Myostatin silencing effect on basic helix–loop–helix transcription factors in caprine foetal fibroblast cells

Biswajyoti Borah, Ajit Pratap Singh, Hamen Gogoi, Amlan Jyoti Phukan, Bikash Chandra Sarkhel
1<p>Animal Biotechnology Centre, Nanaji Deshmukh Veterinary Science University, Jabalpur- 482004, Madhya Pradesh, India.</p>
Cite article:- Borah Biswajyoti, Singh Pratap Ajit, Gogoi Hamen, Phukan Jyoti Amlan, Sarkhel Chandra Bikash (2017). Myostatin silencing effect on basic helix&ndash;loop&ndash;helix transcription factors in caprine foetal fibroblast cells . Indian Journal of Animal Research. 52(6): 843-850. doi: 10.18805/ijar.v0iOF.7828.
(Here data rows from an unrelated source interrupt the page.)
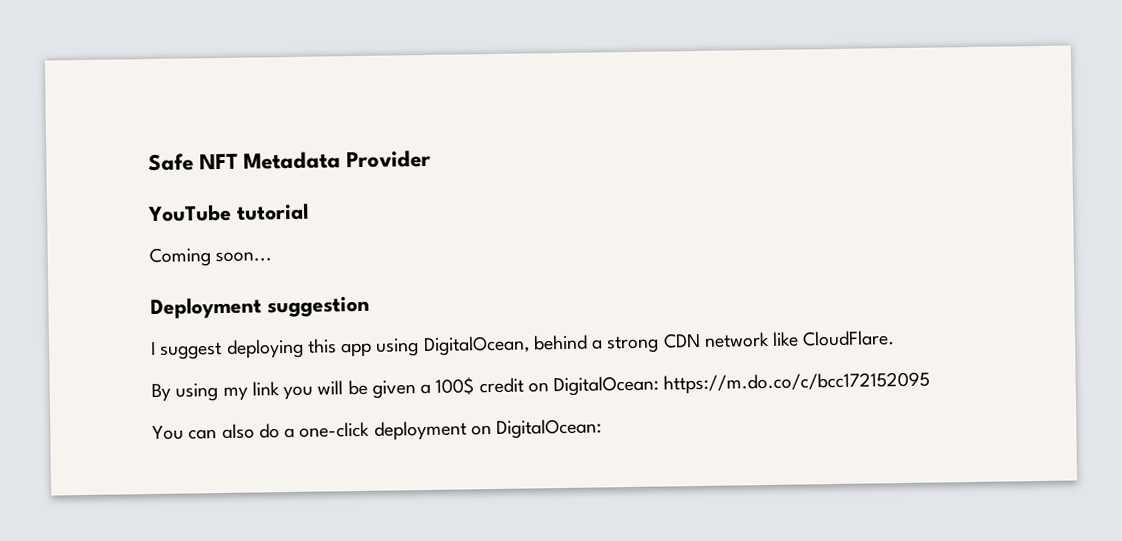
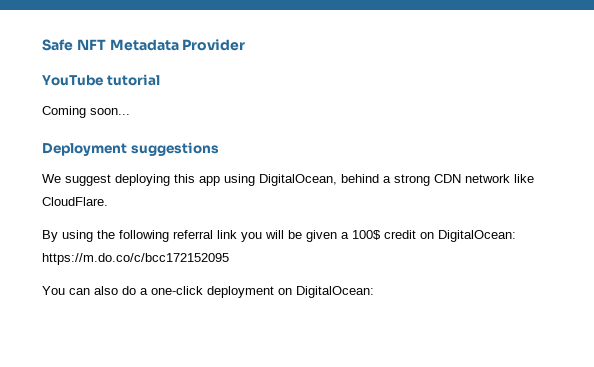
- Deployment suggestion
- I suggest deploying this app using DigitalOcean, behind a strong CDN network like CloudFlare.
+ Deployment suggestions
+ We suggest deploying this app using DigitalOcean, behind a strong CDN network like CloudFlare.
- By using my link you will be given a 100$ credit on DigitalOcean: https://m.do.co/c/bcc172152095
+ By using the following referral link you will be given a 100$ credit on DigitalOcean: https://m.do.co/c/bcc172152095

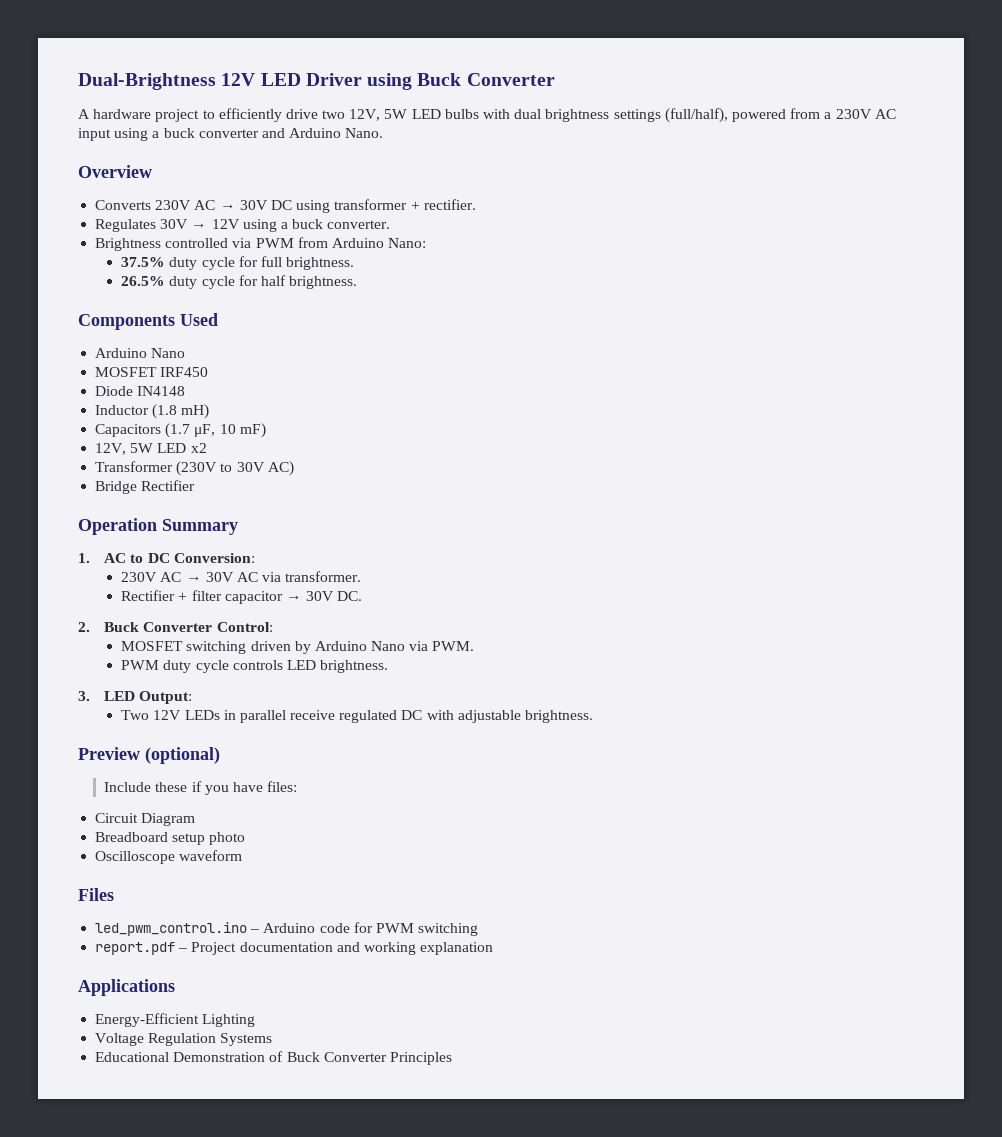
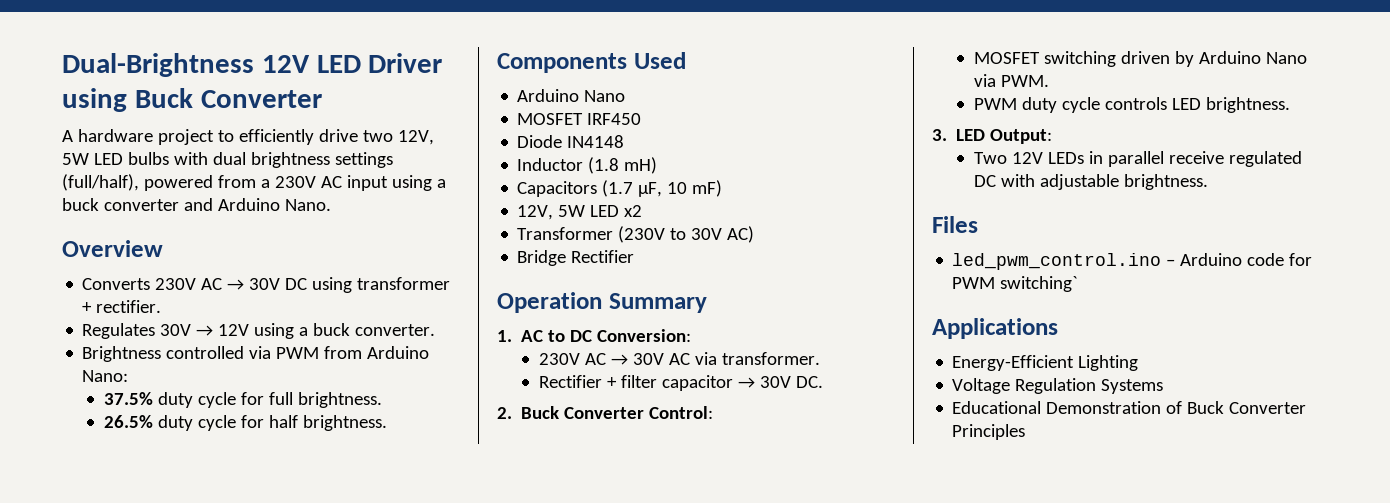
- Preview (optional)
- Include these if you have files:
- Circuit Diagram
- Breadboard setup photo
- Oscilloscope waveform
- led_pwm_control.ino – Arduino code for PWM switching
- report.pdf – Project documentation and working explanation
+ led_pwm_control.ino – Arduino code for PWM switching`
Transgenic  food  animal  production  is one  of  the  potential and  need  oriented  research  to  mitigate  the  food  crises  of  the  world.  In  vitro  gene  silenced  animal  cells  and  making  use of  these  cells   for  transgenesis  one of the suitable way to produce  productive animals.  Myostatin is a negative regulator of muscle growth, has the potential to increase the muscle mass upon its silencing. Four Hush 29-mer  anti- myostatin (MSTN)  shRNA  constructs  were checked for myostatin  gene silencing in caprine foetal fibroblast cells  and  its  subsequent effect  on  basic  helix– loop–helix (bHLH) transcription  factors. These factors are necessary for the terminal differentiation, proliferation, and homeostasis of muscle development. Different  shRNA constructs displayed 55.1  to  91.5% (p< 0.01) of  myostatin  silencing  in  caprine  foetal  fibroblast  cells  and  upregulation of  myogenic gene. Upregulation of 7.97  to  111.67 %  for MyoD, 77.0 %  to  319.47 % for myogenin,  16.67 %  to  138.0 %  for Myf5 were observed . The  Pearson  correlation  established  a  negative  correlation  between  myostatin  and  genes under study.   Result  suggests  that  knockdown  of  MSTN a  potential approach  to  improve  caprine musculatures.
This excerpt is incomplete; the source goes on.